Dataset excerpts>
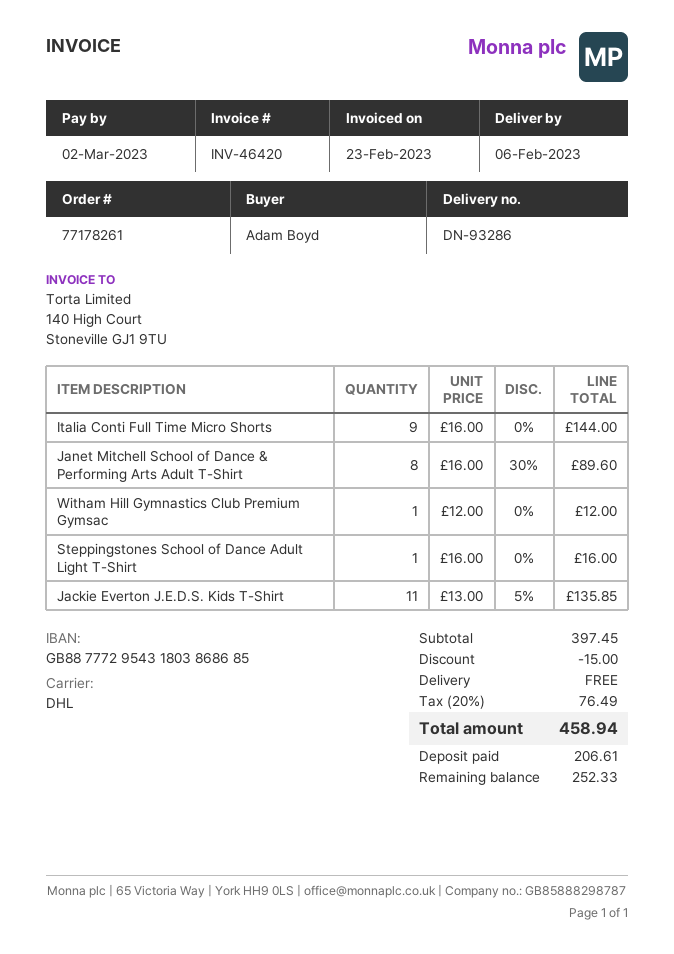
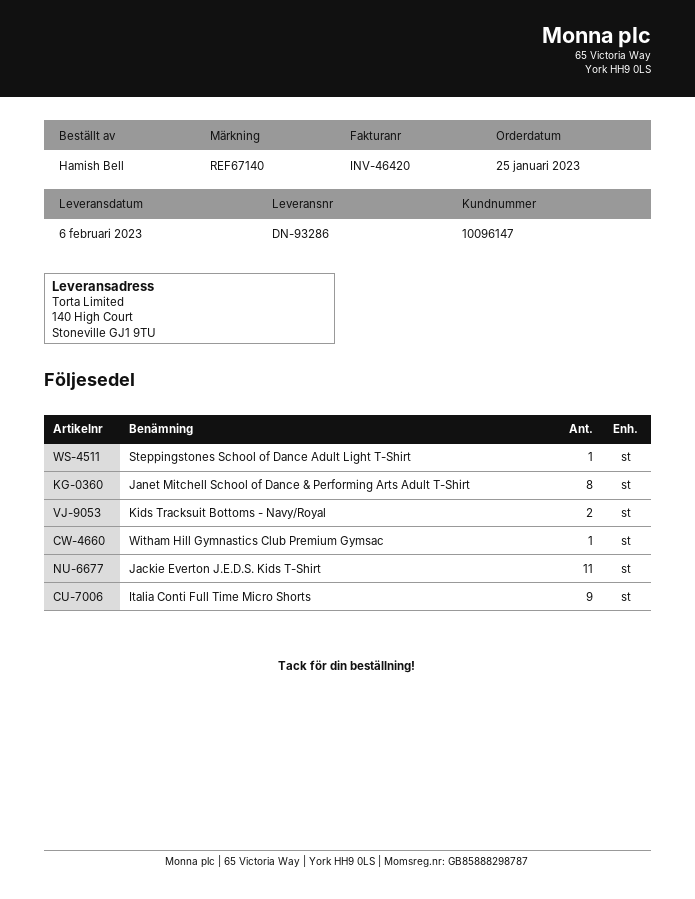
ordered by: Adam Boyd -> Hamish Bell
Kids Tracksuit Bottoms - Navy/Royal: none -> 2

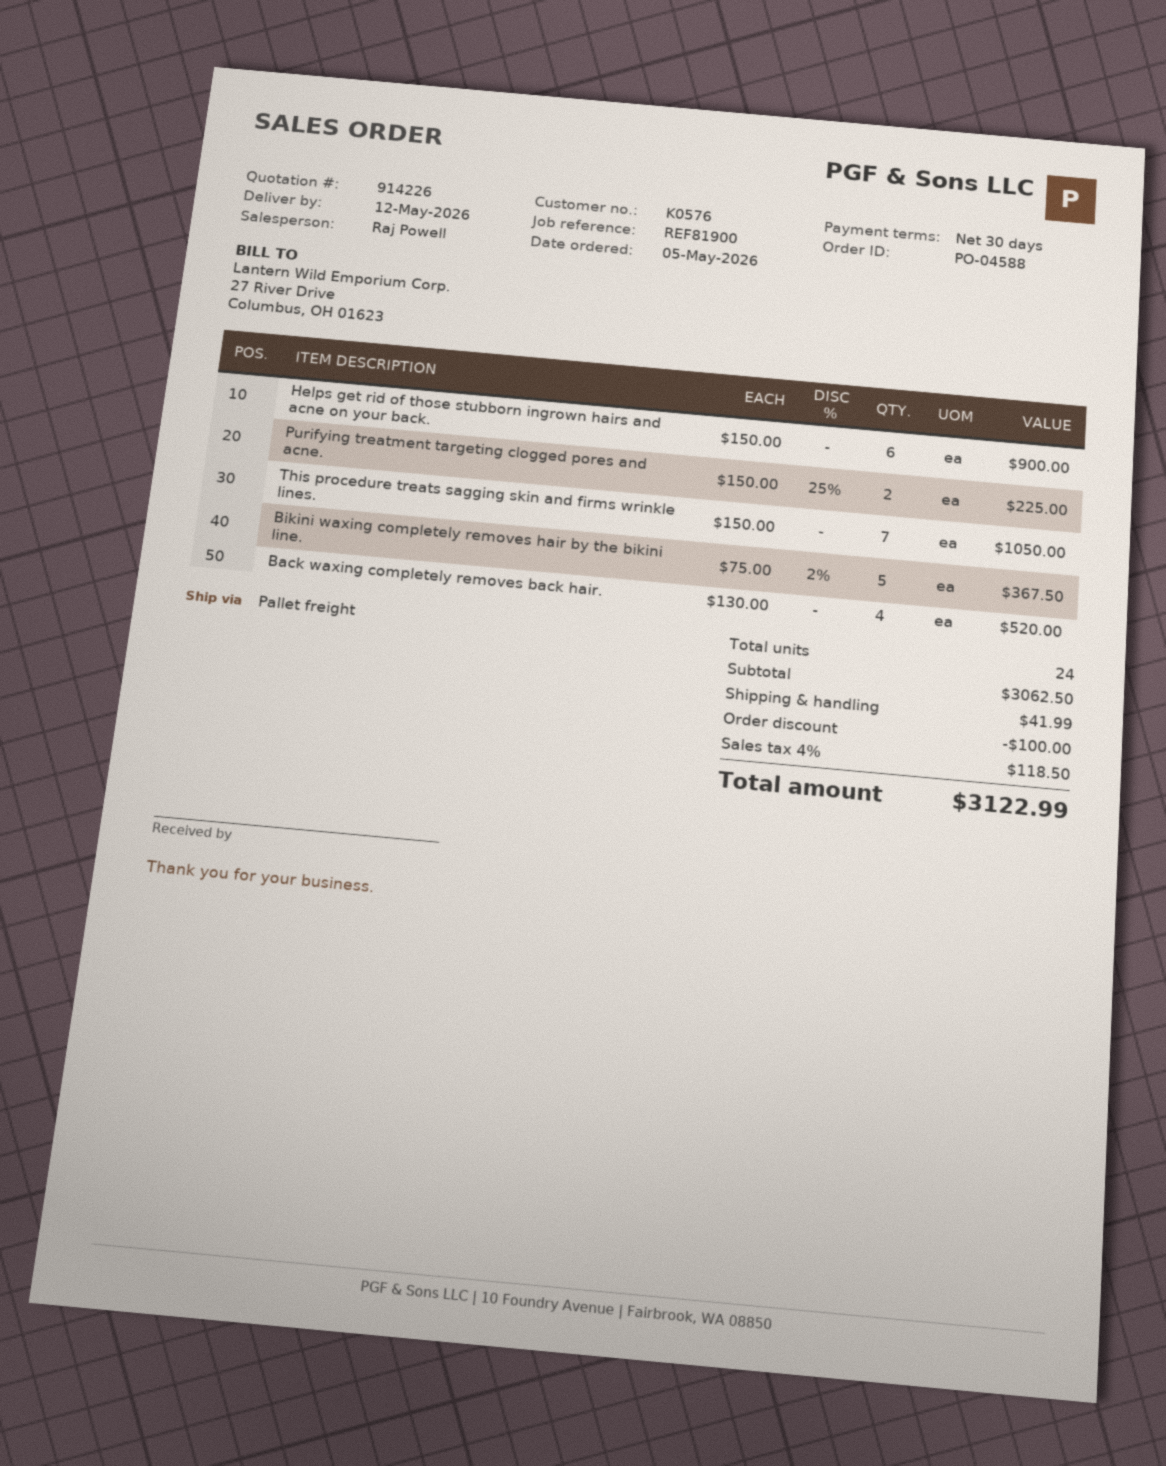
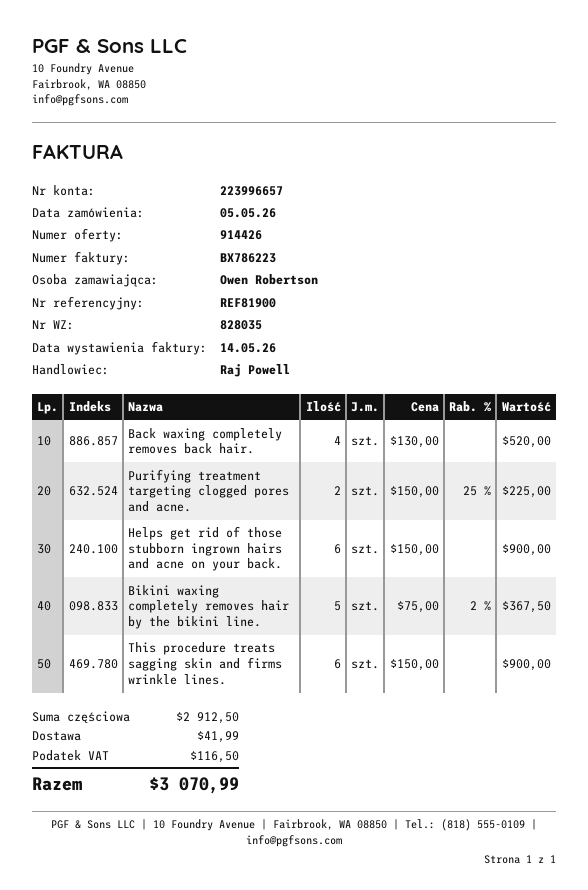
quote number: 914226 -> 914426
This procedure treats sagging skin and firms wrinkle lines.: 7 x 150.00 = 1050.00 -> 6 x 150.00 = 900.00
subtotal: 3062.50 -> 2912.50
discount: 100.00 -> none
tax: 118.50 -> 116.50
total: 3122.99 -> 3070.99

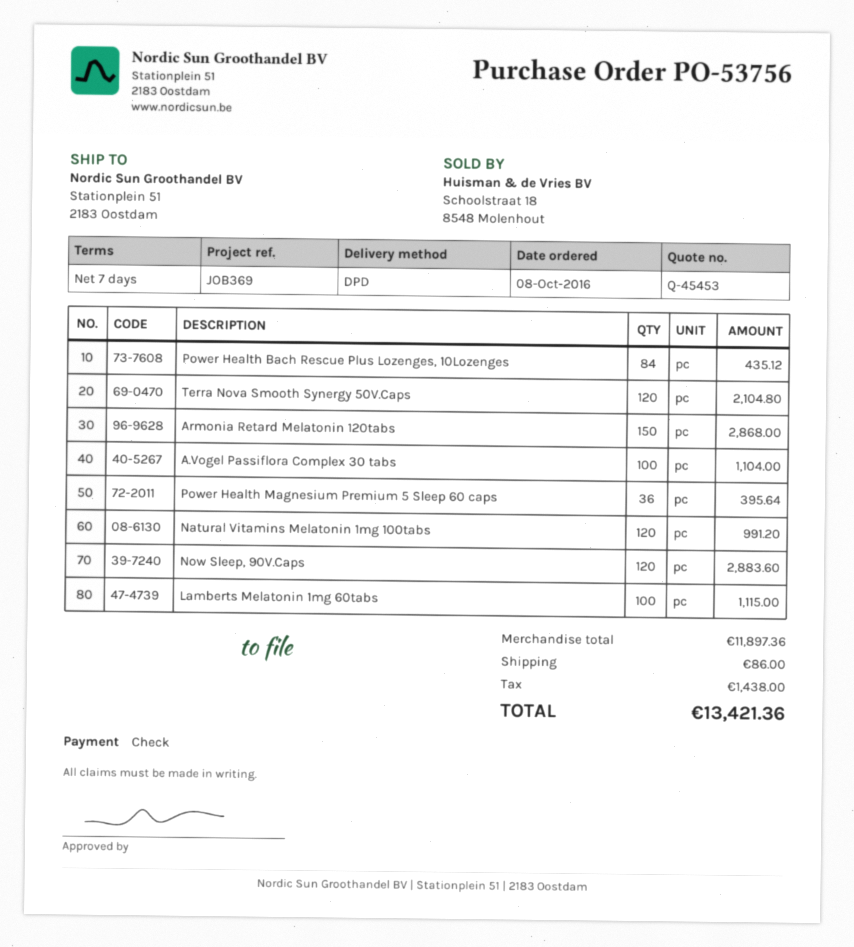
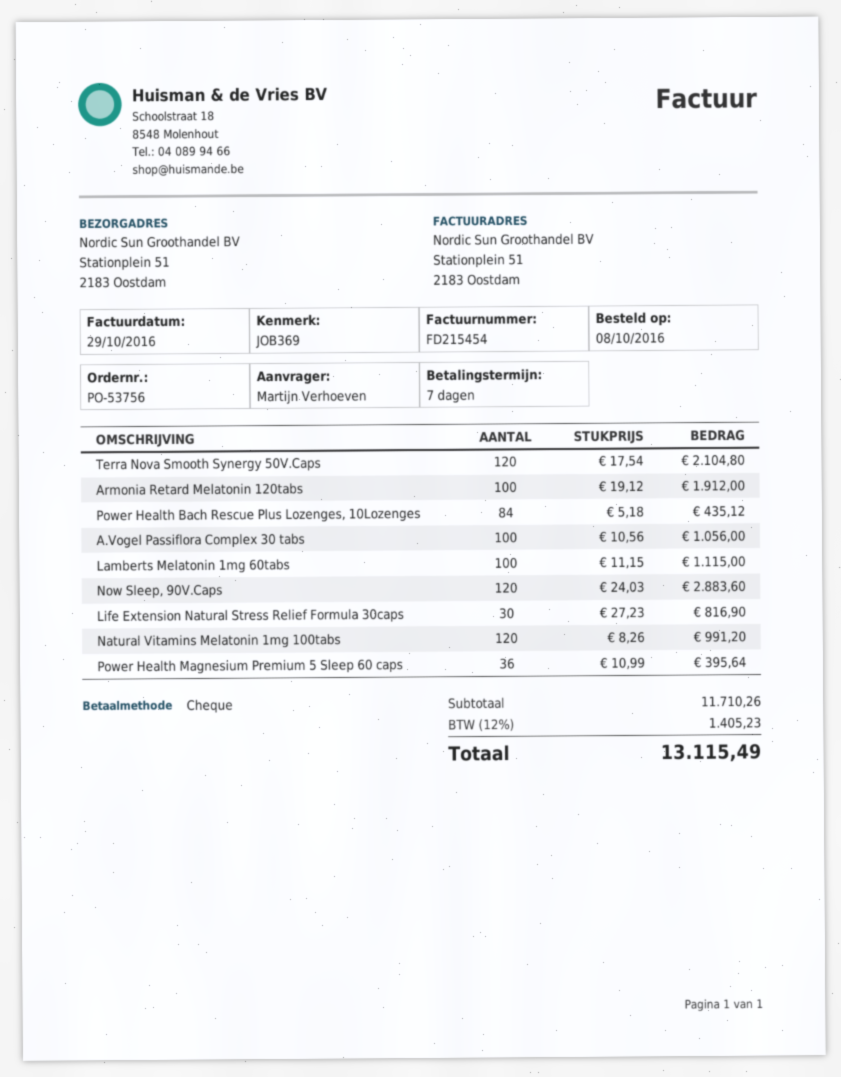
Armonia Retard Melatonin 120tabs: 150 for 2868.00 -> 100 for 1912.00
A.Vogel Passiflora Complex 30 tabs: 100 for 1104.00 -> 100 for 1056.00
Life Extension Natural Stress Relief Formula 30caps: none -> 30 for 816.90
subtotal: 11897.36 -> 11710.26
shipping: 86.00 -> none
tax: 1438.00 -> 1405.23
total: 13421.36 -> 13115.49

Activity> An exact copy of every record above is required, with all pictures omitted.

Task result>
ordered by: Adam Boyd -> Hamish Bell
Kids Tracksuit Bottoms - Navy/Royal: none -> 2

quote number: 914226 -> 914426
This procedure treats sagging skin and firms wrinkle lines.: 7 x 150.00 = 1050.00 -> 6 x 150.00 = 900.00
subtotal: 3062.50 -> 2912.50
discount: 100.00 -> none
tax: 118.50 -> 116.50
total: 3122.99 -> 3070.99

Armonia Retard Melatonin 120tabs: 150 for 2868.00 -> 100 for 1912.00
A.Vogel Passiflora Complex 30 tabs: 100 for 1104.00 -> 100 for 1056.00
Life Extension Natural Stress Relief Formula 30caps: none -> 30 for 816.90
subtotal: 11897.36 -> 11710.26
shipping: 86.00 -> none
tax: 1438.00 -> 1405.23
total: 13421.36 -> 13115.49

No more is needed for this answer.